- [Material for this exercise]:

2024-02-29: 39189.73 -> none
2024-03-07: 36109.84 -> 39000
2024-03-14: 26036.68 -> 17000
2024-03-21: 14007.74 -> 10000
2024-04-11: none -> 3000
--
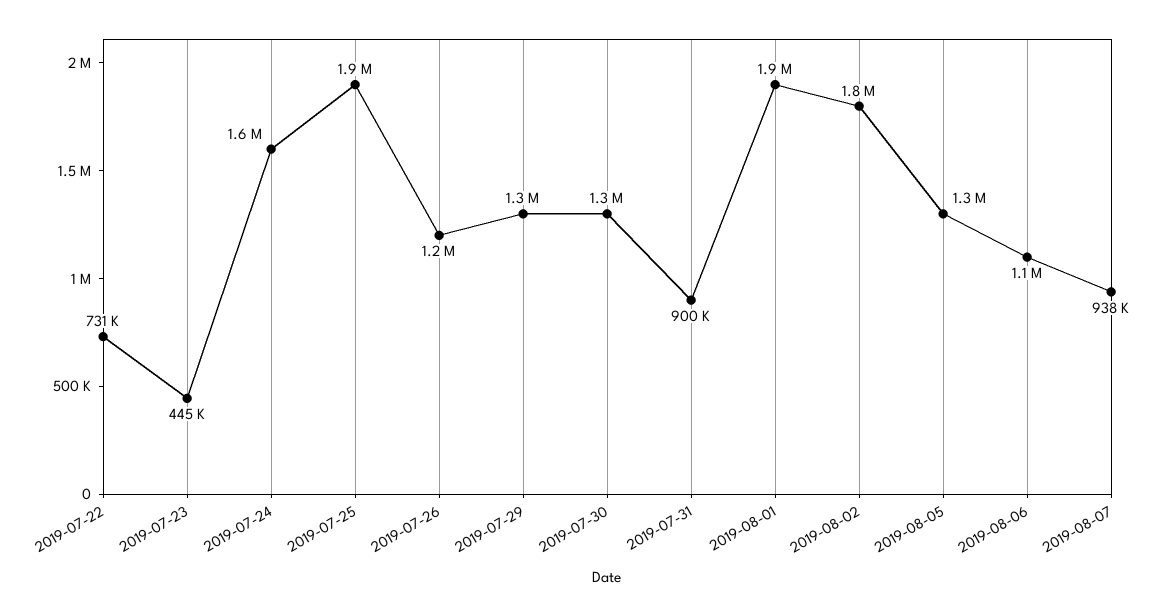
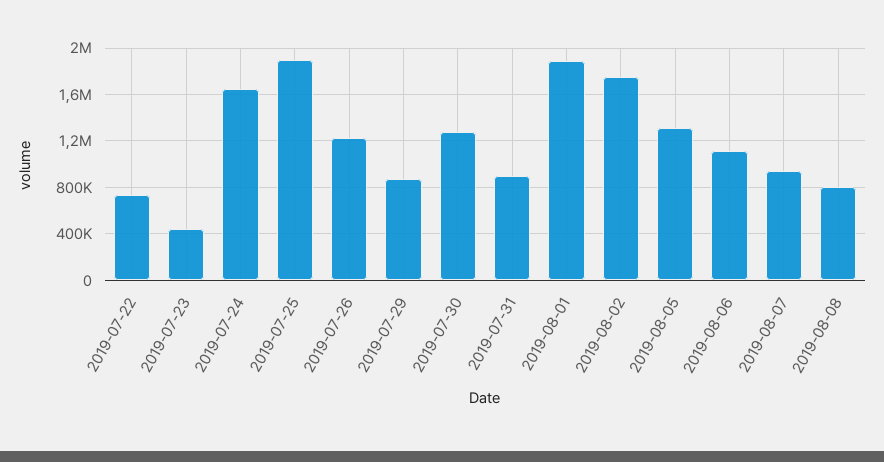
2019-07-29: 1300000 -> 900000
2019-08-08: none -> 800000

- [Goal of the exercise]:
Copy each line of the listing in which the word "none" can be found.

- [Solved problem]:
2024-02-29: 39189.73 -> none
2024-04-11: none -> 3000
2019-08-08: none -> 800000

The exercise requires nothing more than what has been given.